Hmm this sounds like a possible bug, we shouldn't be blocking cluster state updates on deletes no matter how large the indices are. Could you follow the troubleshooting guide to work out what extra information to collect to dig deeper?

Hi David,

Thanks for the link, I'll get through the guide as much as we can afford to interrupt that environment.

Most "heath checkers" show that everything is within green range.

In the interim, can you recommend what can we tune up from this list?

I.e. how much we can safely bump cluster.publish.timeout ? Is cluster stuck until cluster state is updated from all nodes or it's a different behavior?
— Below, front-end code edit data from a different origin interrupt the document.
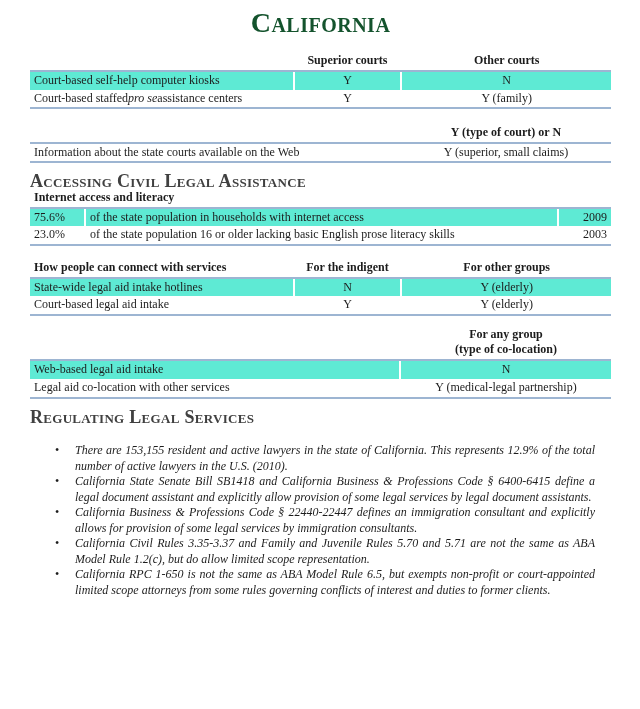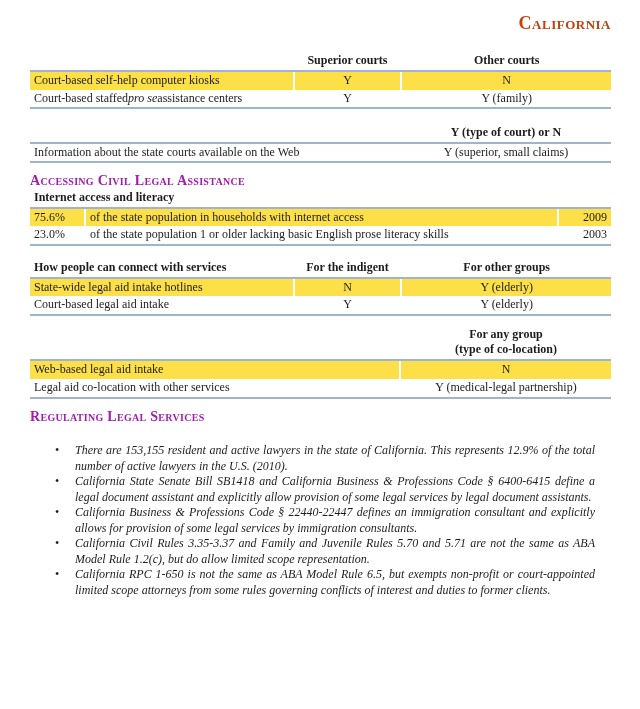--- a/index.html
+++ b/index.html
@@ -5,40 +5,40 @@
   * { box-sizing: border-box; margin: 0; padding: 0; }
   html, body { background: #ffffff; }
   body {
     width: 640px; height: 709px; overflow: hidden;
     font-family: "Liberation Serif", serif;
     font-size: 12px; color: #1c1c1c;
   }
   .page { padding: 6px 29px 0 30px; }
 
   .doc-title {
-    text-align: right;
+    text-align: center;
     font-variant: small-caps;
     font-weight: bold;
-    font-size: 18px;
+    font-size: 28px;
     line-height: 34px;
     letter-spacing: 0.5px;
-    color: #c2410c;
+    color: #14532d;
   }
 
   
   .tbl { width: 100%; }
   .trow { display: flex; gap: 2px; }
   .thead { font-weight: bold; }
   .thead .cell { line-height: 15px; padding-bottom: 2px; align-items: flex-end; }
   .tbody { border-top: 2px solid #9db5d2; border-bottom: 2px solid #9db5d2; }
   .cell {
     display: flex; align-items: center;
     padding: 0 4px; min-height: 17px; line-height: 15.5px;
   }
-  .trow.shade .cell { background: #fde047; }
+  .trow.shade .cell { background: #5eead4; }
   .ctr { justify-content: center; text-align: center; }
   .rgt { justify-content: flex-end; text-align: right; }
 
   
   .w-label { flex: 0 0 45.2%; }
   .w-mid   { flex: 0 0 18.2%; }
   .w-right { flex: 1 1 auto; }
   
   .w-label2 { flex: 0 0 63.5%; }
 
@@ -52,24 +52,24 @@
 
   .mt-t1 { margin-top: 13px; }
   .mt-t2 { margin-top: 16px; }
   .mt-int { }
   .mt-t3 { margin-top: 14px; }
   .mt-t4 { margin-top: 11px; }
 
   .sec-heading {
     font-variant: small-caps;
     font-weight: bold;
-    font-size: 14px;
+    font-size: 18px;
     line-height: 18px;
     letter-spacing: 0.3px;
-    color: #a21caf;
+    color: #404040;
   }
   .sh-access { margin-top: 9px; }
   .sh-reg { margin-top: 9px; }
 
   .italic { font-style: italic; }
 
   .bullets { list-style: none; margin: 17px 0 0 45px; }
   .bullet { position: relative; }
   .bullet .mark {
     position: absolute; left: -20px; top: 0;
@@ -127,21 +127,21 @@
       <div class="cell">Internet access and literacy</div>
     </div>
     <div class="tbody">
       <div class="trow shade">
         <div class="cell w-pct">75.6%</div>
         <div class="cell w-desc">of the state population in households with internet access</div>
         <div class="cell w-year rgt">2009</div>
       </div>
       <div class="trow row18">
         <div class="cell w-pct">23.0%</div>
-        <div class="cell w-desc">of the state population 1 or older lacking basic English prose literacy skills</div>
+        <div class="cell w-desc">of the state population 16 or older lacking basic English prose literacy skills</div>
         <div class="cell w-year rgt">2003</div>
       </div>
     </div>
   </div>
 
   <div class="tbl mt-t3">
     <div class="trow thead">
       <div class="cell w-label">How people can connect with services</div>
       <div class="cell w-mid ctr">For the indigent</div>
       <div class="cell w-right ctr">For other groups</div>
Without seeing the results of the troubleshooting it's not possible for me to say what, if anything, can be done to work around the problem.

Hi guys,

We had the same situation. Have 1Tb+ indices and we tried to remove every month them through DELETE /indexname_202301_* and then 1-2 nodes could out of the cluster. Then we switched to delete indices one by one. We used 7.12 and thought that in the new version 7.17 it was fixed

The main reason is deleting this big indices takes a lot of time for cluster and makes big i/o load on the disk subsystem

That doesn't really explain the problem tho, at least not in enough detail for us to think about fixing it.

We are going to add security to our cluster so we can reboot nodes/cluster as we want and can reproduce the issue. What should we enable in config in order to log all needed info?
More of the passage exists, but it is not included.